| Raw data |
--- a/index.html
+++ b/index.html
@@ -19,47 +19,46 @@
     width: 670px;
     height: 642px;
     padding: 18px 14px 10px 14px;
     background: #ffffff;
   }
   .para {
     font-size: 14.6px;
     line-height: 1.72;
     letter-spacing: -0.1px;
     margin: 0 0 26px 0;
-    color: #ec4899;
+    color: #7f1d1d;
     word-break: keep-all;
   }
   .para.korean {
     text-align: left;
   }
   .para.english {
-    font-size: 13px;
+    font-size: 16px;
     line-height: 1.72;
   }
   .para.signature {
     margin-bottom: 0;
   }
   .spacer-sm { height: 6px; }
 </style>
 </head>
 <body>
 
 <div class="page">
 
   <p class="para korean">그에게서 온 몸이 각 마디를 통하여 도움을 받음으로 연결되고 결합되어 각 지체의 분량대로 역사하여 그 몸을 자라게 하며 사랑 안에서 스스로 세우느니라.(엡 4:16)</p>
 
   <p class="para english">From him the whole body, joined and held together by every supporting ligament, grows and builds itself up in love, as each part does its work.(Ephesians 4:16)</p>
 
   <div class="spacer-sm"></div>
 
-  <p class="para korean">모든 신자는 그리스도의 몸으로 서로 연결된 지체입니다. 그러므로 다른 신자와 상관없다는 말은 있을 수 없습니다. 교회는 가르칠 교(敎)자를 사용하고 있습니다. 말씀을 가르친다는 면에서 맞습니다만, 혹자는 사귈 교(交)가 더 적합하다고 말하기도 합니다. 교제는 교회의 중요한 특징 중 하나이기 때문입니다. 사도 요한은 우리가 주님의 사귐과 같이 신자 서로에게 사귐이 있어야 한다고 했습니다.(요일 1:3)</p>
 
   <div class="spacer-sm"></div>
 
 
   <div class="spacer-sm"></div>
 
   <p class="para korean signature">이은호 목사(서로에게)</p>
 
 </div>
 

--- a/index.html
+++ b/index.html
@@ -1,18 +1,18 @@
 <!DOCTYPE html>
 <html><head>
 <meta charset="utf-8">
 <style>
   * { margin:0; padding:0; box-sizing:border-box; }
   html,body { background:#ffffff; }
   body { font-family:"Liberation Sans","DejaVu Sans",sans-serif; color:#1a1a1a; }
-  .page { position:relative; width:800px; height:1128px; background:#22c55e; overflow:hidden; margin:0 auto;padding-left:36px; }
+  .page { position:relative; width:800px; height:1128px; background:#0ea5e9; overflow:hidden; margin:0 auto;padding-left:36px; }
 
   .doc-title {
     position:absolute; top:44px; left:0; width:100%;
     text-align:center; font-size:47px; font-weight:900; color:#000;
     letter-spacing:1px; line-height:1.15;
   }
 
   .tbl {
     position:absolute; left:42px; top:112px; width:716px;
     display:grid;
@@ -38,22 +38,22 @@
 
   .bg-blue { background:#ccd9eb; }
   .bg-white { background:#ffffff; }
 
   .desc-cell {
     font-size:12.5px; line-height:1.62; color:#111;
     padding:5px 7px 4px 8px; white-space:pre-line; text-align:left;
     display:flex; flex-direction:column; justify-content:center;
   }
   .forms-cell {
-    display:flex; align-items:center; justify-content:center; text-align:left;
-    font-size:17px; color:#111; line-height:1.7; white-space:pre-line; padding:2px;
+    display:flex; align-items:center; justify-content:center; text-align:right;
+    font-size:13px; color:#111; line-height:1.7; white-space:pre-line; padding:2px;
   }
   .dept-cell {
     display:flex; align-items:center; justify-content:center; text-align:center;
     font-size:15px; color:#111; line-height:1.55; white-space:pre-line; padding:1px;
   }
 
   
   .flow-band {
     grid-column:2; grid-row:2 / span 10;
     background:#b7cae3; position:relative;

--

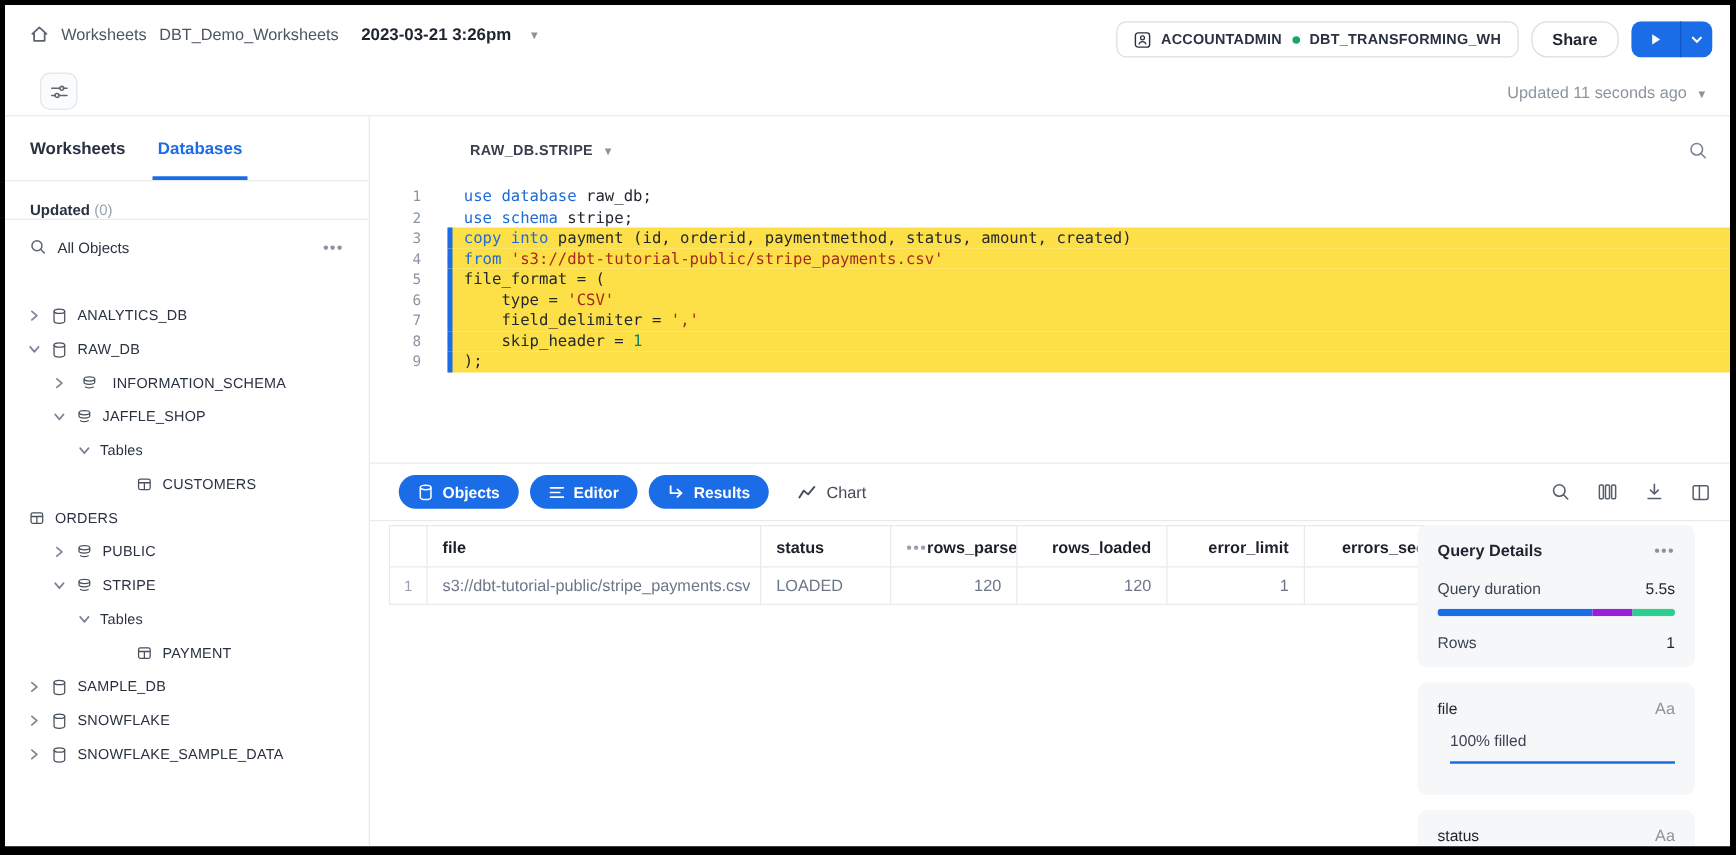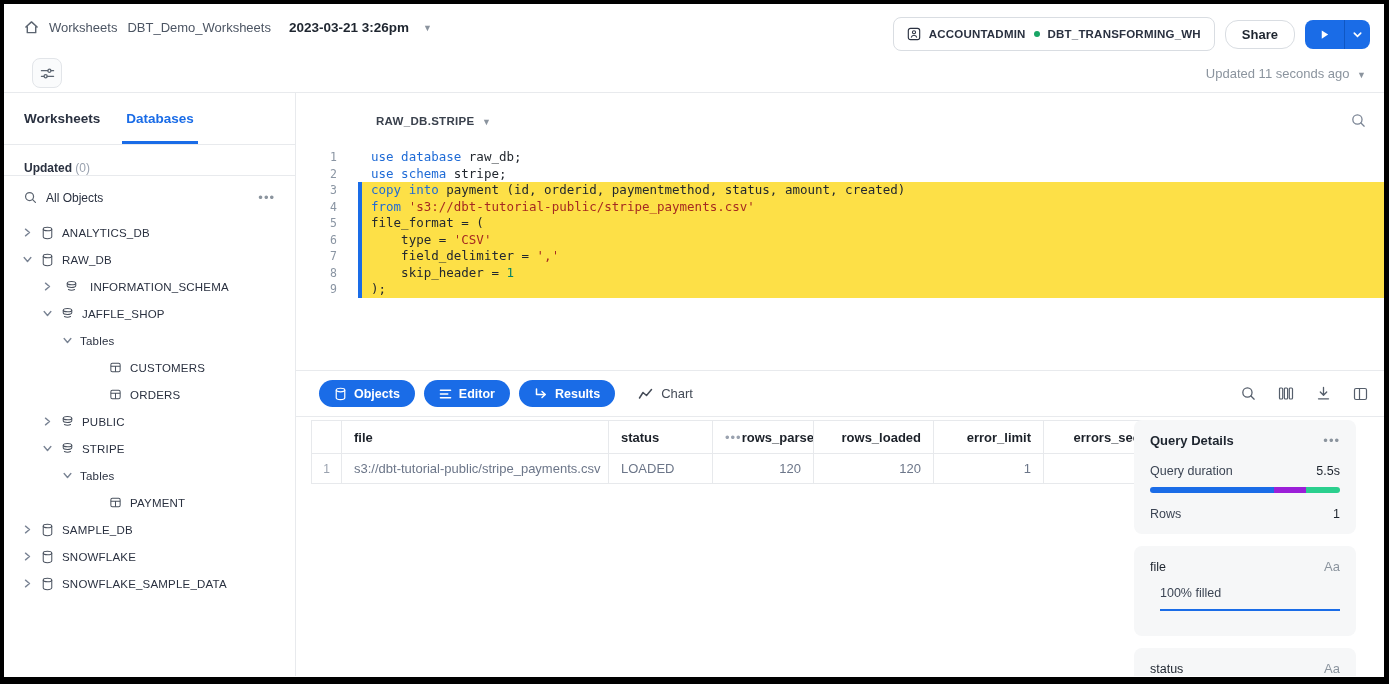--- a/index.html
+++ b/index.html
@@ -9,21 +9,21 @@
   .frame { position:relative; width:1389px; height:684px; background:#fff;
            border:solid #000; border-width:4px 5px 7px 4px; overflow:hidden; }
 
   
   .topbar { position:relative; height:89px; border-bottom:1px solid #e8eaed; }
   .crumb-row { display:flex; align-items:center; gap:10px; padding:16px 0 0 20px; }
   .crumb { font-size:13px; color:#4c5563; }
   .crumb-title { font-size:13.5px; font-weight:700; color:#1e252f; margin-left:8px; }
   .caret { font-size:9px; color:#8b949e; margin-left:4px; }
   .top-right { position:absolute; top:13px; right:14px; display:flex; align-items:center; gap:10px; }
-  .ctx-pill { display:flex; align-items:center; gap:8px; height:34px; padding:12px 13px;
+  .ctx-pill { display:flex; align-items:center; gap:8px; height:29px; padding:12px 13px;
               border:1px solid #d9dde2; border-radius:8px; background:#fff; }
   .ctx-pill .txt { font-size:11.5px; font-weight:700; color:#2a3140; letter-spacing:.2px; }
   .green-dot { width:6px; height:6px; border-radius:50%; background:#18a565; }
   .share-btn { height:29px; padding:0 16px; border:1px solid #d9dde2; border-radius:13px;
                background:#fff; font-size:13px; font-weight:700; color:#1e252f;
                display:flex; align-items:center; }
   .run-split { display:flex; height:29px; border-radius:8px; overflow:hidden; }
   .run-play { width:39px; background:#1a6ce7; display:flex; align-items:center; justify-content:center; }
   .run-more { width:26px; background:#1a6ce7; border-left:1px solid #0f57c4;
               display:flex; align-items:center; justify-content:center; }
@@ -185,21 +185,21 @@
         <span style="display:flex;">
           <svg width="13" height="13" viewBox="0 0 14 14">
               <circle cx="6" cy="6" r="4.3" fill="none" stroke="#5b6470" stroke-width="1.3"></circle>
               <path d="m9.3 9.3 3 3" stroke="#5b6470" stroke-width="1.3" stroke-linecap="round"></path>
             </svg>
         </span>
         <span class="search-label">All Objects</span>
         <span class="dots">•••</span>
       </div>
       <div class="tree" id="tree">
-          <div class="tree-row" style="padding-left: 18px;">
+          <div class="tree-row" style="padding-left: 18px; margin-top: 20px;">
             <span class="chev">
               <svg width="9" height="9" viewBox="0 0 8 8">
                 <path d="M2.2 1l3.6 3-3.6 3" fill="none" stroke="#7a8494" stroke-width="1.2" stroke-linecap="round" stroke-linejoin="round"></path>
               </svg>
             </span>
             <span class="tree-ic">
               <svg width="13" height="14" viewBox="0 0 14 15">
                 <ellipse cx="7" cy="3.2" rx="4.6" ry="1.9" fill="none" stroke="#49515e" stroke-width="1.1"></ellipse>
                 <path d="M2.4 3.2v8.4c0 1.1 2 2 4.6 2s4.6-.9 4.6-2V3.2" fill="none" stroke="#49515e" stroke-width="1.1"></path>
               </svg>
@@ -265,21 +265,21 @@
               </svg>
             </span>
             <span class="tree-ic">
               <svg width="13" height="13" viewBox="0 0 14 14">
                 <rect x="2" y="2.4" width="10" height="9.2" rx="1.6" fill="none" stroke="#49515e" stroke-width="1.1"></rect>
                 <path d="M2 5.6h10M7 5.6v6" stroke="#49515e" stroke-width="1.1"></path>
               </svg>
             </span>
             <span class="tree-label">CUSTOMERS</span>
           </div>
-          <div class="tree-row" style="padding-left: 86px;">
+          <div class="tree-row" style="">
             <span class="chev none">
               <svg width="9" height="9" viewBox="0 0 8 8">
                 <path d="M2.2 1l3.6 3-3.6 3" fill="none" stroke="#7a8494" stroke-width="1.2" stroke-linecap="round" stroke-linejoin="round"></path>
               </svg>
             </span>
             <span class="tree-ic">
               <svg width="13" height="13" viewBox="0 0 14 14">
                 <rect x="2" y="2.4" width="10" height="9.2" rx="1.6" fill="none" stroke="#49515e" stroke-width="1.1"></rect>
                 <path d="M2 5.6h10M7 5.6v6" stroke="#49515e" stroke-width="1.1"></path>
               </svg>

| Action item |
Your answer should consist of each line of the data above in which the word "para" occurs.

| Written response |
   .para {
   .para.korean {
   .para.english {
   .para.signature {
   <p class="para korean">그에게서 온 몸이 각 마디를 통하여 도움을 받음으로 연결되고 결합되어 각 지체의 분량대로 역사하여 그 몸을 자라게 하며 사랑 안에서 스스로 세우느니라.(엡 4:16)</p>
   <p class="para english">From him the whole body, joined and held together by every supporting ligament, grows and builds itself up in love, as each part does its work.(Ephesians 4:16)</p>
-  <p class="para korean">모든 신자는 그리스도의 몸으로 서로 연결된 지체입니다. 그러므로 다른 신자와 상관없다는 말은 있을 수 없습니다. 교회는 가르칠 교(敎)자를 사용하고 있습니다. 말씀을 가르친다는 면에서 맞습니다만, 혹자는 사귈 교(交)가 더 적합하다고 말하기도 합니다. 교제는 교회의 중요한 특징 중 하나이기 때문입니다. 사도 요한은 우리가 주님의 사귐과 같이 신자 서로에게 사귐이 있어야 한다고 했습니다.(요일 1:3)</p>
   <p class="para korean signature">이은호 목사(서로에게)</p>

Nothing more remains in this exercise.